I got the chance to try and code up my idea for an unsort algorithm this evening.
Didn't get too far though, for a number of reasons.
- I was coding in Elixir and I'm still learning the very basics, like how to format an
- I realised that I still haven't quite successfully pinned down how best to measure the 'spread' reliably.
I eventually got a function that will take a list and evaluate the 'spread'. Of course when testing it, I realised that my idea still had some flaws.
However, I definitely feel I am getting closer, and with the liberal addition of a few square roots, it is starting to resemble something that qualitatively reflects what I expect.
Using square roots in the metric is interesting. I spent many years evaluating a number of strange and weird metrics in the area of data approximation where the most common 'norms' are l1, l2 and l-infinity. There are also strange hybrid measures such as the Huber M-estimator which I played around with quite a lot.

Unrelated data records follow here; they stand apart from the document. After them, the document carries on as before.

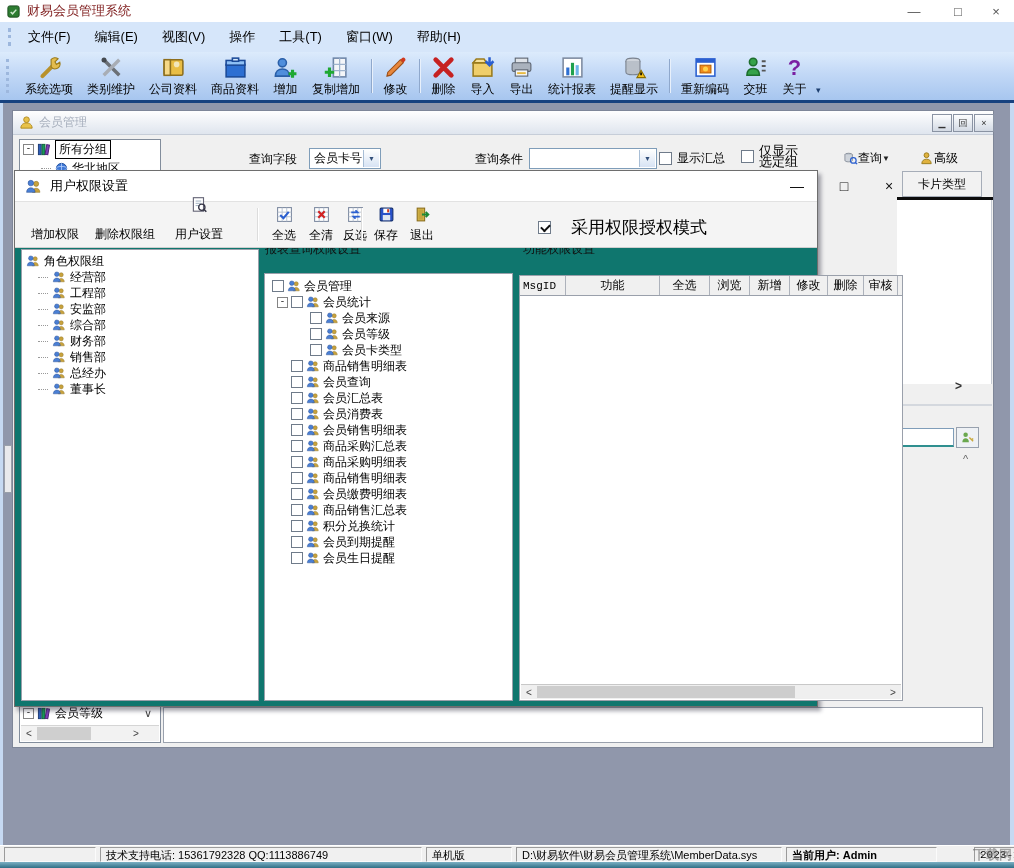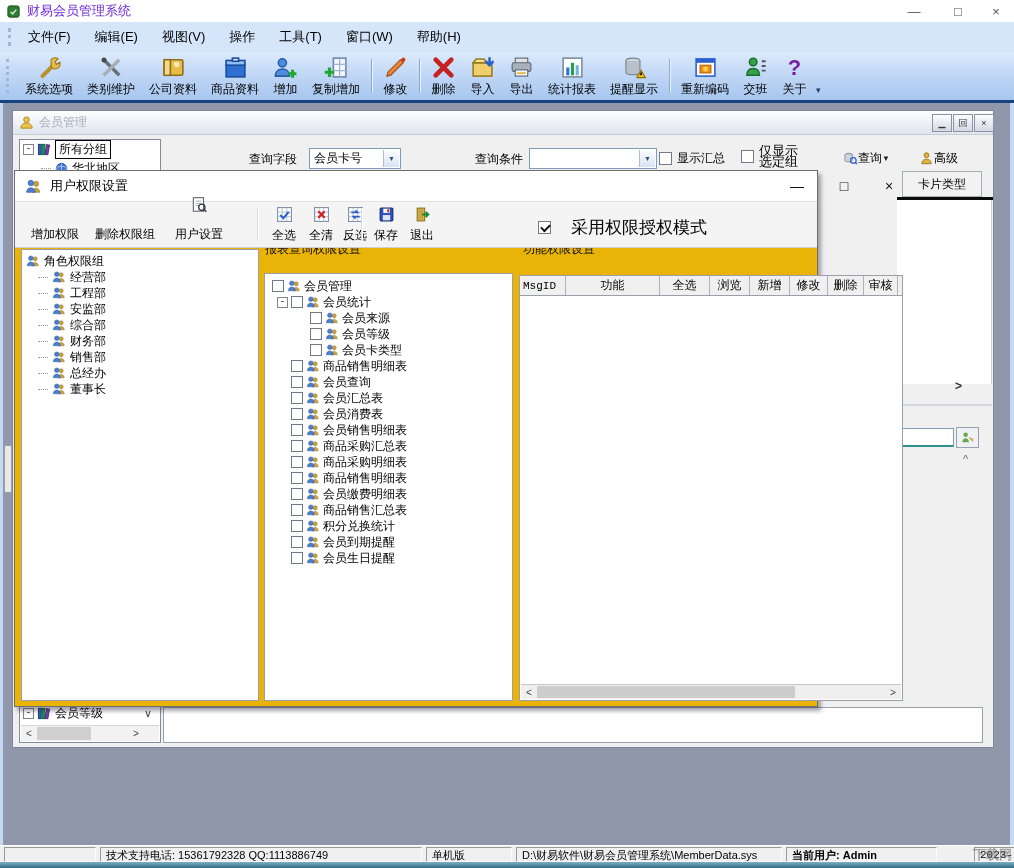"财易会员管理系统" .app-title { color: #6d28d9 -> #7f1d1d }
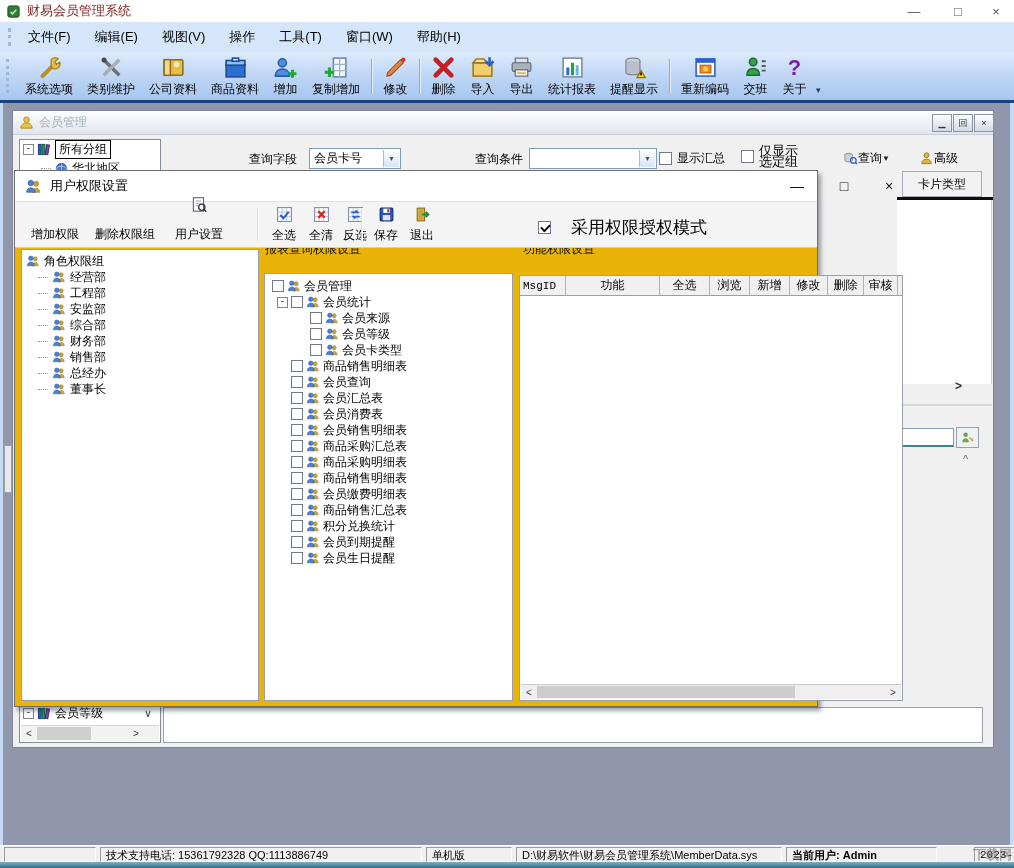"会员卡号" #combo-field { width: 92px -> 72px }
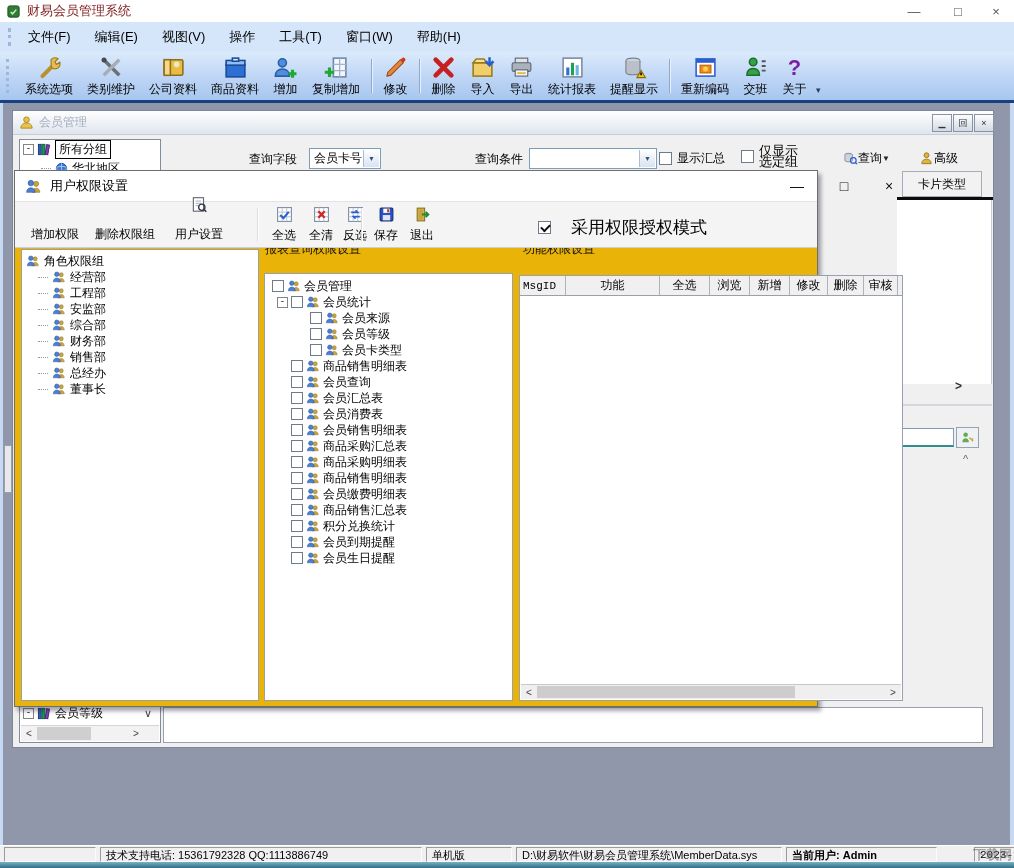"用户权限设置" .dialog { background: #eab308 -> #0f766e }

What is interesting about all these previous measures is that the 'power' used was always at least 1. This makes sense, as these were all trying to create measures that made sense when fitting a curve to some data.
Now, however, I am effectively doing the opposite and trying to keep that curve away from the data. So it's no real surprise that I am entering the forbidden territory of powers less than 1.
No doubt there are dragons to be aware of, but I continue on, regardless!